St Paul never met Jesus — at least not before Jesus died. He makes a point of saying that. It’s almost a boast. His faith, his life, is not based on facts or information about what Jesus used to do or used to be like. His whole being is filled by his present experience of the risen Jesus living in him. He presents it as if he himself had been brought to life.
It is no longer I who live, but Christ who lives in me. (Gal 2:20)
But Paul is not unrealistic. He is not carried away with any romantic notions that Christ’s life in him will make everything rosy. How could he be? He has a long list of things that have gone wrong for him: arrest, imprisonment, shipwreck — you name it, it has happened to Paul!
And that is why he makes such a close link between the death of Jesus and his resurrection. It is not just that one happened after the other. Paul’s conviction is that if you want to share in one you have to be involved in both. Paul uses the symbol of baptism as a way of highlighting both of these elements:
when we were baptised in Christ Jesus we were baptised into his death, ? so that as Christ was raised from the dead by the Father’s glory, we too might live a new life.
Baptism, like the other sacraments in Christian tradition, involves symbolism. A very simple explanation of sacraments is the belief that through the use of these symbols we become part of what the symbols are pointing to. Now the principal symbol in baptism is water, and water is particularly appropriate for what Paul is talking about. It points in two different directions.
Think first of the damage water can do, from the mess of a burst pipe to the death and destruction caused by floods or storms at sea. It can be a symbol of all that goes wrong in life, even to apparently senseless death. But at the same time water can be a symbol of life. From something as simple as forgetting to water plants to the horrific pictures of the effects of drought across the world, we can see how essential water is for life.
Water can take life and water can give life. As a symbol water can point to death and it can point to life. That is why it is so apt for what Paul is trying to express. The symbol of water in baptism brings us to share in the death and risen life of Jesus. We become part of both. In fact, in Paul’s terms, we become part of Christ, part of Christ’s body through which his death and resurrection are visible and tangible in today’s world.
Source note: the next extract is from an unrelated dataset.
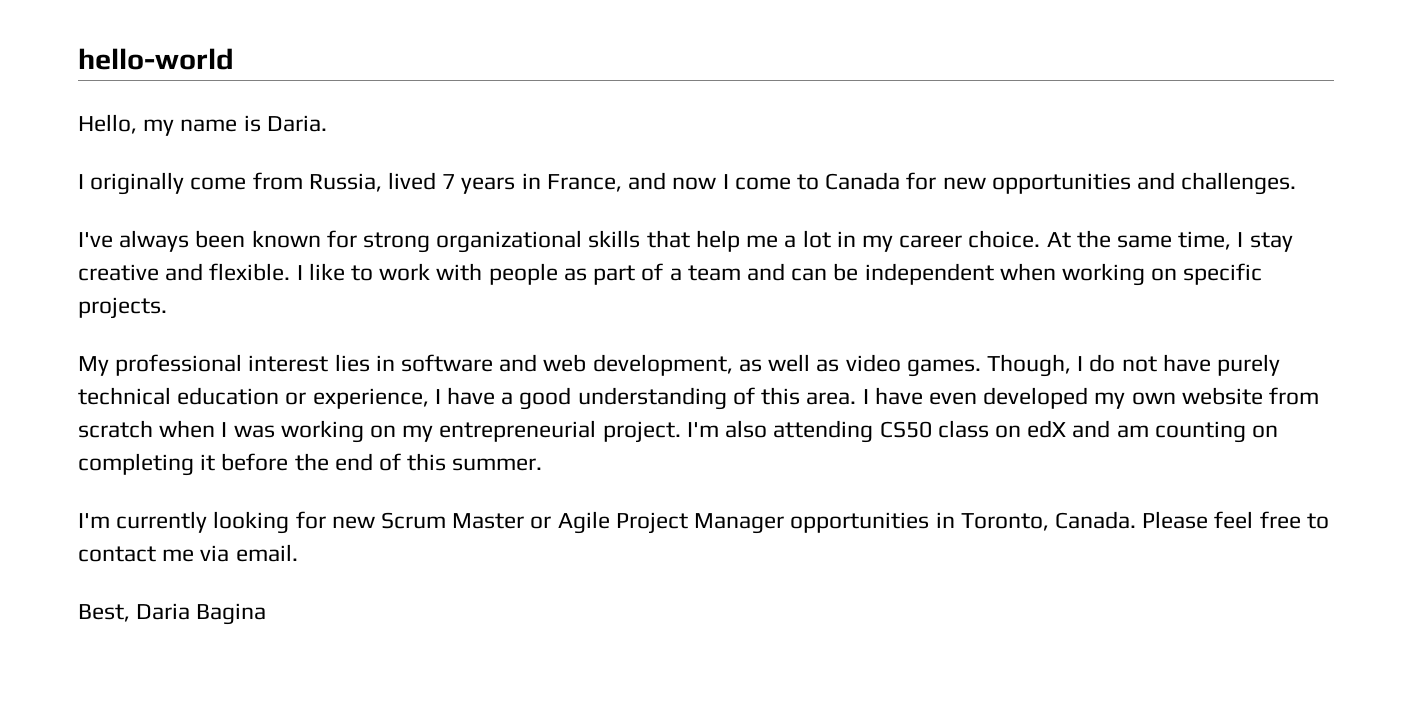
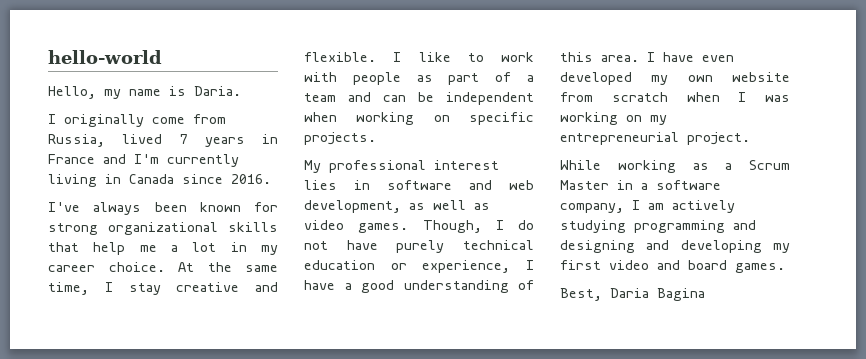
[546,172,1297,195] France, and now I come to Canada for new opportunities and challenges. -> [48,154,239,167] [48,174,271,187] France and I'm currently living in Canada since 2016.
[686,420,1278,443] [78,453,543,476] [78,511,1329,534] [78,544,298,562] I'm also attending CS50 class on edX and am counting on completing it before the end of this summer. // I'm currently looking for new Scrum Master or Agile Project Manager opportunities in Toronto, Canada. Please feel free to contact me via email. -> [560,160,790,173] [560,180,721,190] [560,200,735,213] [560,220,756,233] [560,240,790,253] [560,260,785,273] // While working as a Scrum Master in a software company, I am actively studying programming and designing and developing my first video and board games.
This notion of the body of Christ was very important for Paul. He didn’t see the transformation that he talked about as being simply a personal matter between himself and God. For him the body of Christ was made up of all the baptised. All maintained their individual identity but all united in being the sacrament, the effective symbol of the Jesus who, Paul believed, had transformed his life.
All the members of the body have their failings and, perhaps even more importantly, they are all liable to death. But through their human frailty they are effective symbols of the death of Jesus to which they are joined by their baptism. But equally they all show something of the new life in which Paul took such delight. That too comes through their baptism. Failure and success go hand in hand, just like death and resurrection, and the baptismal water of death and water of life.
Very often it is possible to see only the failures. Any successes remain hidden, at least from our own eyes Sometimes others may see them, just as we may sometimes see that spark of the new life in others which they cannot recognise in themselves.
Paul’s plea in this letter to the people of Rome is to believe in the life of Christ in ourselves. We believe, he says, that by our baptism we have died with Christ and, in our frailties, we can say we have ample evidence of that. But that should give us confidence that the same baptism gives us a life that cannot be overcome.